In other words, that’s when Constantine made Christianity the religion of the Roman Empire, thus originating Christian orthodoxy. This included requiring all his soldiers to join the church. His… soldiers? Join a religion committed to nonviolence?
Although his mom was Christian, Constantine himself didn’t seem to have been much of a believer. (For instance, he refused to be baptized until he was about to die.) It’s possible that, like a good pagan, he simply respected all possible gods. Once the Christian god helped him win the battle that made him emperor, he merely elevated that god’s worship. He didn’t seem to care about the details of the theology. He only demanded that there be one, unified set of beliefs, an “orthodoxy,” to be enforced by imperial law.
Except… As emperor of a huge, imperialist empire, he needed police, criminal prosecution, jails, capitol punishment, autocratic governors, laws that kept the rich rich and the poor poor - with ordered trade amongst them, and – most importantly – war. But these were aspects of social organization that Christians had traditionally stood against… (Although many offshoots had already moved from their radical roots into typical, patriarchal church organization - as witnessed by the spreading suppression of women within a century of Jesus’ death.)
Ergo the need to justify war.
As the teachings of Jesus were abandoned, a Christian “Just War theology” was born.

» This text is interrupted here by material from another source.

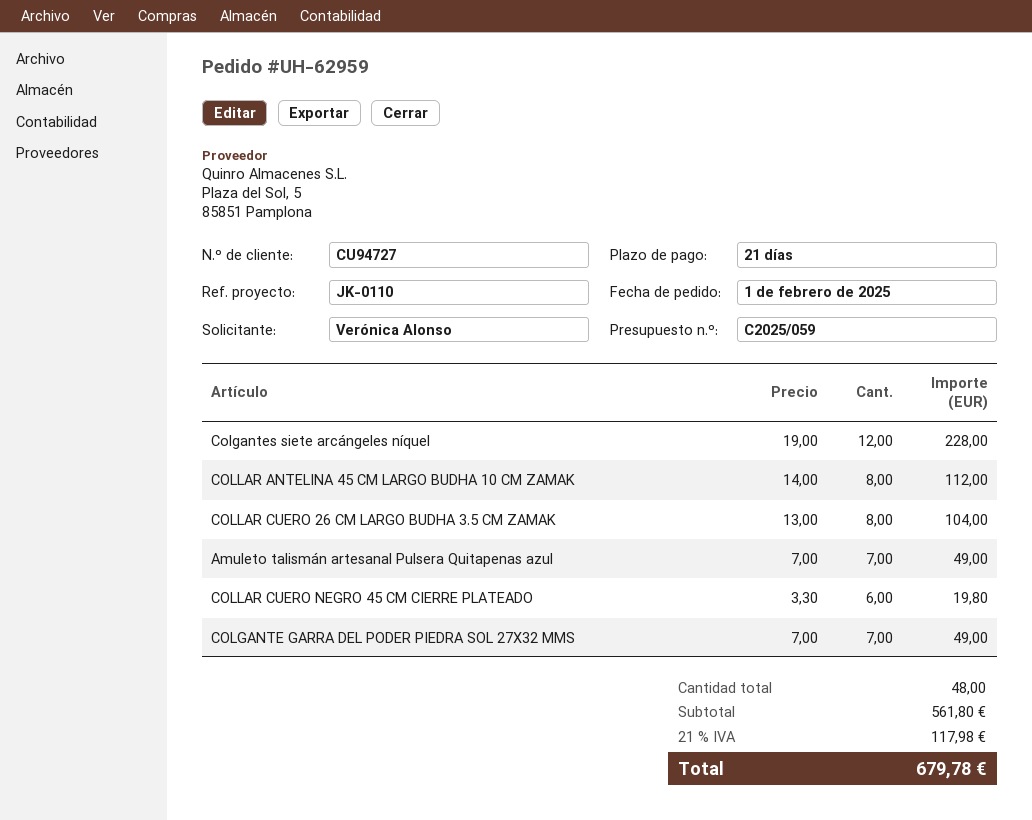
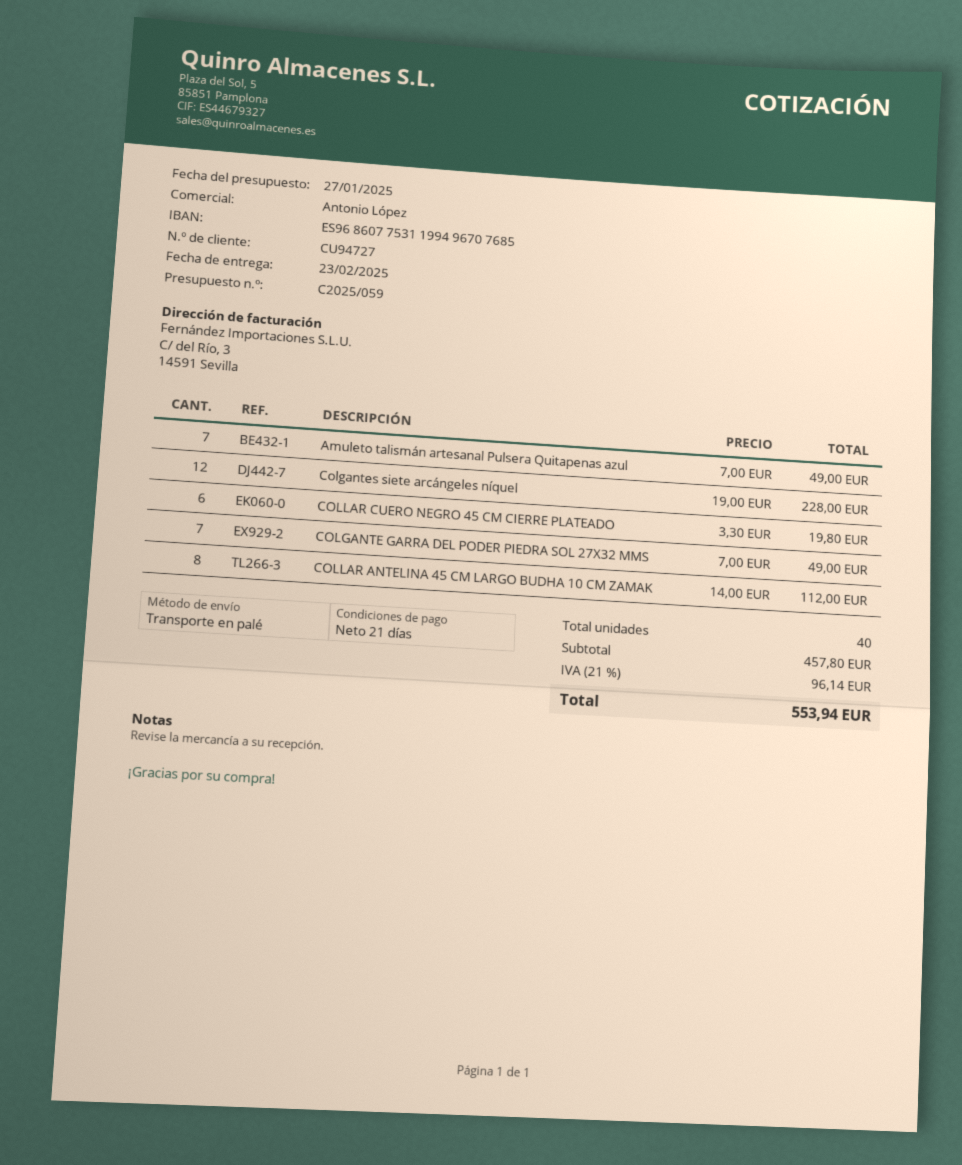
COLLAR CUERO 26 CM LARGO BUDHA 3.5 CM ZAMAK: 8 x 13.00 = 104.00 -> none
total quantity: 48 -> 40
subtotal: 561.80 -> 457.80
tax: 21% = 117.98 -> 21% = 96.14
total: 679.78 -> 553.94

Footnote: There was then no “Catholic Church” (as in “Roman Catholic Church”) such as exists today. In the fourth century, members of the newly established, state church fought long and hard over exactly which of a multitude of beliefs would be called orthodox and which condemned as heresy. The center of church authority was also soon to reside, with the center of imperial power, in Constantinople. Although full of factions, orthodox Christianity had not yet split between Eastern Orthodox and Western Orthodox. …And there were lots of Popes.